In the spring of 1921, shortly after the passage of the Volstead Act, Churchill sold his restaurant and sold the building to a syndicate of American and Chinese food dealers who opened a chop suey restaurant in its place. He was invited to Washington, D.C. and personally approached President Warren G. Harding to offer him the position of Prohibition Administrator for the state of New York. He declined the appointment and said to the president "Mr. Harding, I sold liquor for about fifteen years before prohibition went into effect. What would you think of a man who would turn tail on his friends who are now selling liquor and try to stamp them out ? I must refuse the appointment".

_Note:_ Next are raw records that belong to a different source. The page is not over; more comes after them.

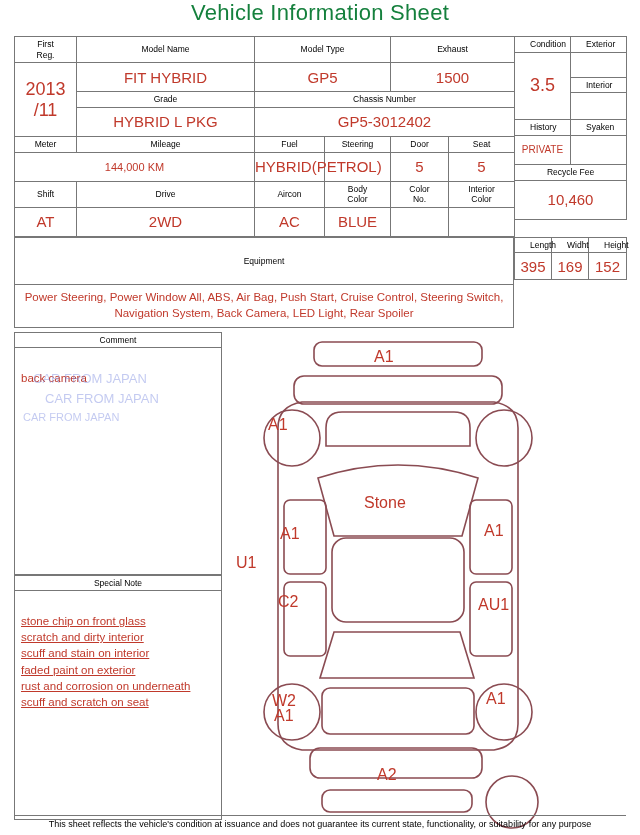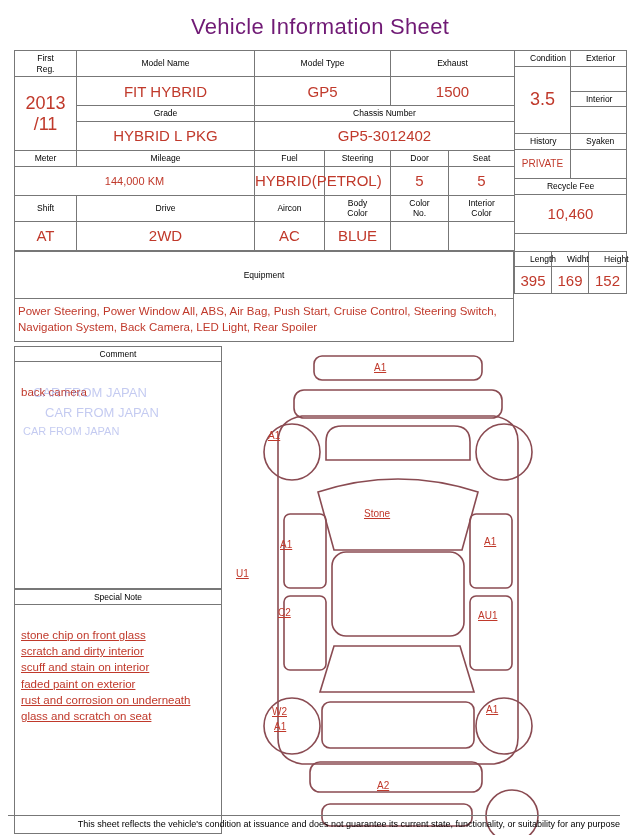--- a/index.html
+++ b/index.html
@@ -12,8 +12,8 @@
   }
   .sheet{position:relative;width:640px;height:835px;box-sizing:border-box;padding:0 14px;}
   .title{
-    text-align:center;color:#701a75;font-size:22px;font-weight:400;
-    padding-top:14px;padding-bottom:10px;letter-spacing:0.3px;
+    text-align:center;color:#15803d;font-size:22px;font-weight:400;
+    padding-bottom:10px;letter-spacing:0.3px;
   }
   table{border-collapse:collapse;}
   td{border:1px solid #777;padding:0;vertical-align:middle;text-align:center;}

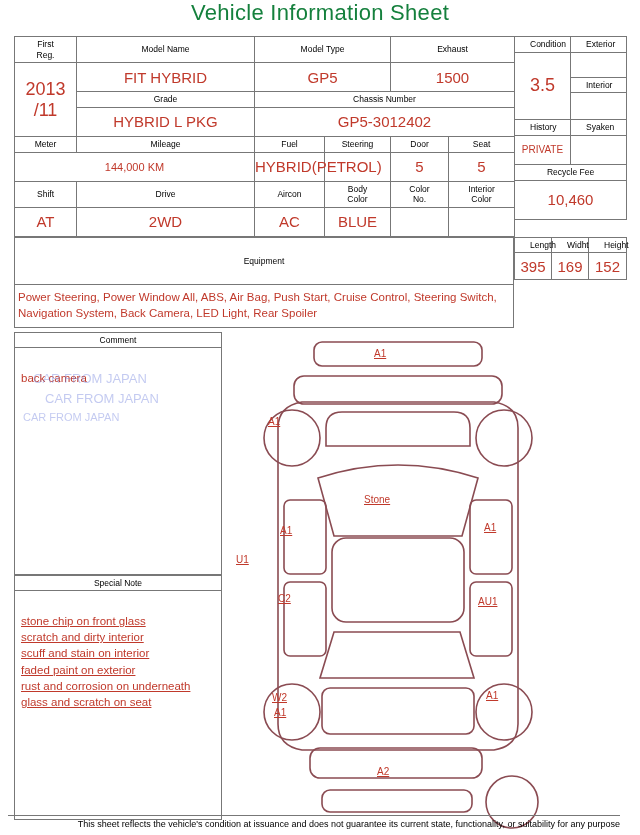--- a/index.html
+++ b/index.html
@@ -33,7 +33,7 @@
 
   
   .equip-title{font-size:8.5px;color:#000;padding:18px;}
-  .equip-body{font-size:11.5px;color:#c0392b;text-align:left;padding:2px 3px;line-height:1.35;}
+  .equip-body{font-size:11.5px;color:#c0392b;text-align:center;padding:2px 3px;line-height:1.35;}
 
   
   .lower{display:flex;width:612px;margin-top:4px;}

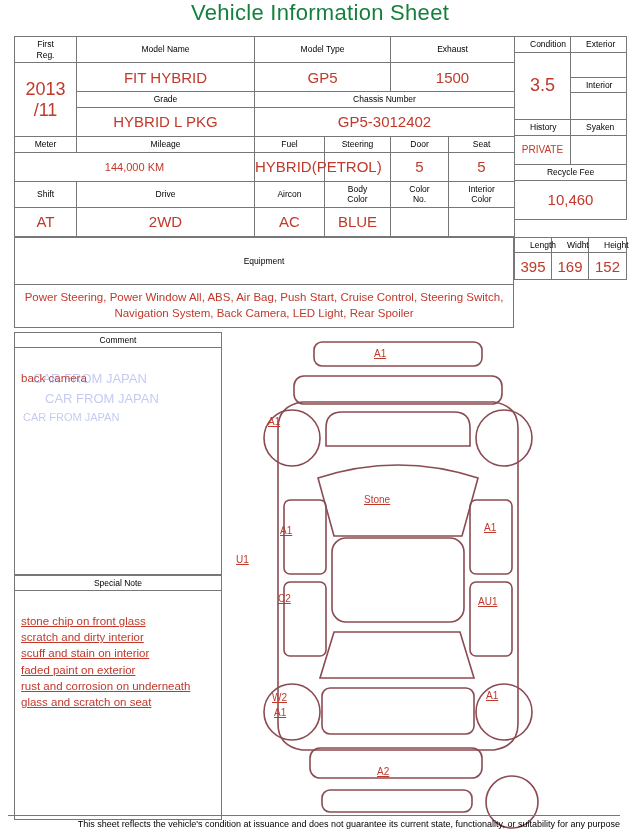--- a/index.html
+++ b/index.html
@@ -56,7 +56,7 @@
   
   .diagram{position:relative;width:350px;height:500px;}
   .diagram svg{position:absolute;top:0;left:0;}
-  .dlabel{position:absolute;font-size:10px;color:#c0392b;text-decoration:underline;}
+  .dlabel{position:absolute;font-size:16px;color:#c0392b;}
 </style>
 </head>
 <body>

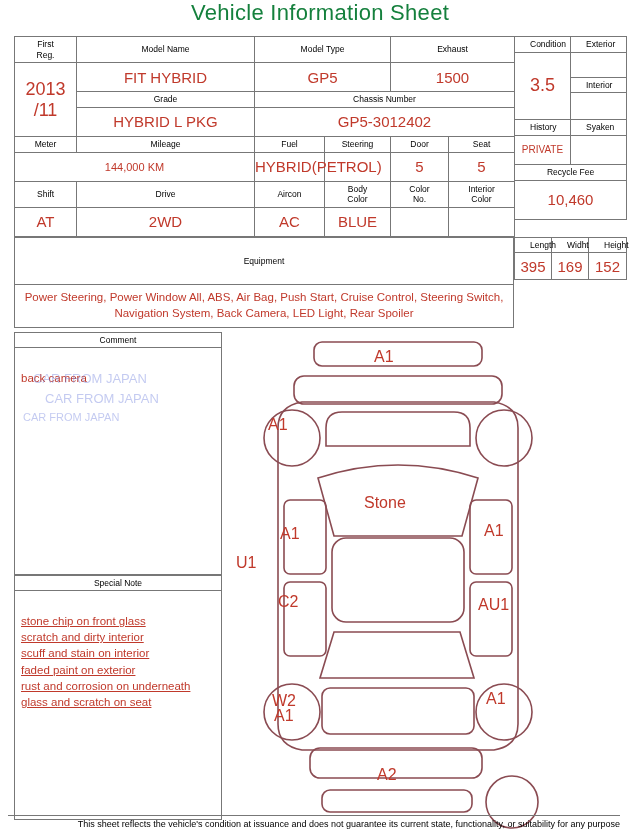--- a/index.html
+++ b/index.html
@@ -232,7 +232,7 @@
         <div>scuff and stain on interior</div>
         <div>faded paint on exterior</div>
         <div>rust and corrosion on underneath</div>
-        <div>glass and scratch on seat</div>
+        <div>scuff and scratch on seat</div>
       </div>
     </div>
 

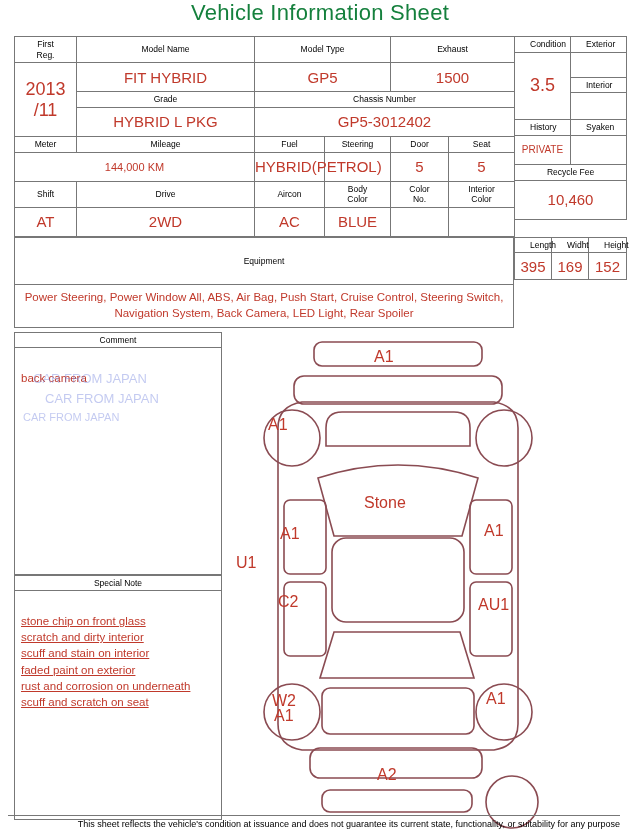--- a/index.html
+++ b/index.html
@@ -49,8 +49,8 @@
 
   
   .footer{
-    position:absolute;left:8px;bottom:6px;width:612px;
-    border-top:1px solid #777;font-size:9px;color:#000;text-align:right;padding-top:3px;
+    position:absolute;left:14px;bottom:6px;width:612px;
+    border-top:1px solid #777;font-size:9px;color:#000;text-align:center;padding-top:3px;
   }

Churchill traveled abroad following the close of his restaurant. One notable journey he took was to the White House in 1923, where he reportedly served food to President Harding. On his return, he found that the city had changed during Prohibition. Among these, he commented on the subject on the employment of women in the restaurant industry "Hostesses ? There were no such things in my days. No one ever thought of such a thing. It was not permitted that any woman should come into a restaurant-cabaret unaccompanied. Instead of the hostesses, I employed thirty boys, one of them the late Rudolph Valentino, to dance with women who came unescorted for luncheon".

In January 1930, he and his family visited Atlantic City, New Jersey. While staying at the Hotel Traymore, he died from a severe attack of bronchial pneumonia on January 19, 1930. His wife Anna and his three daughters were with him at the time of his death and afterwards brought him back to New York for burial.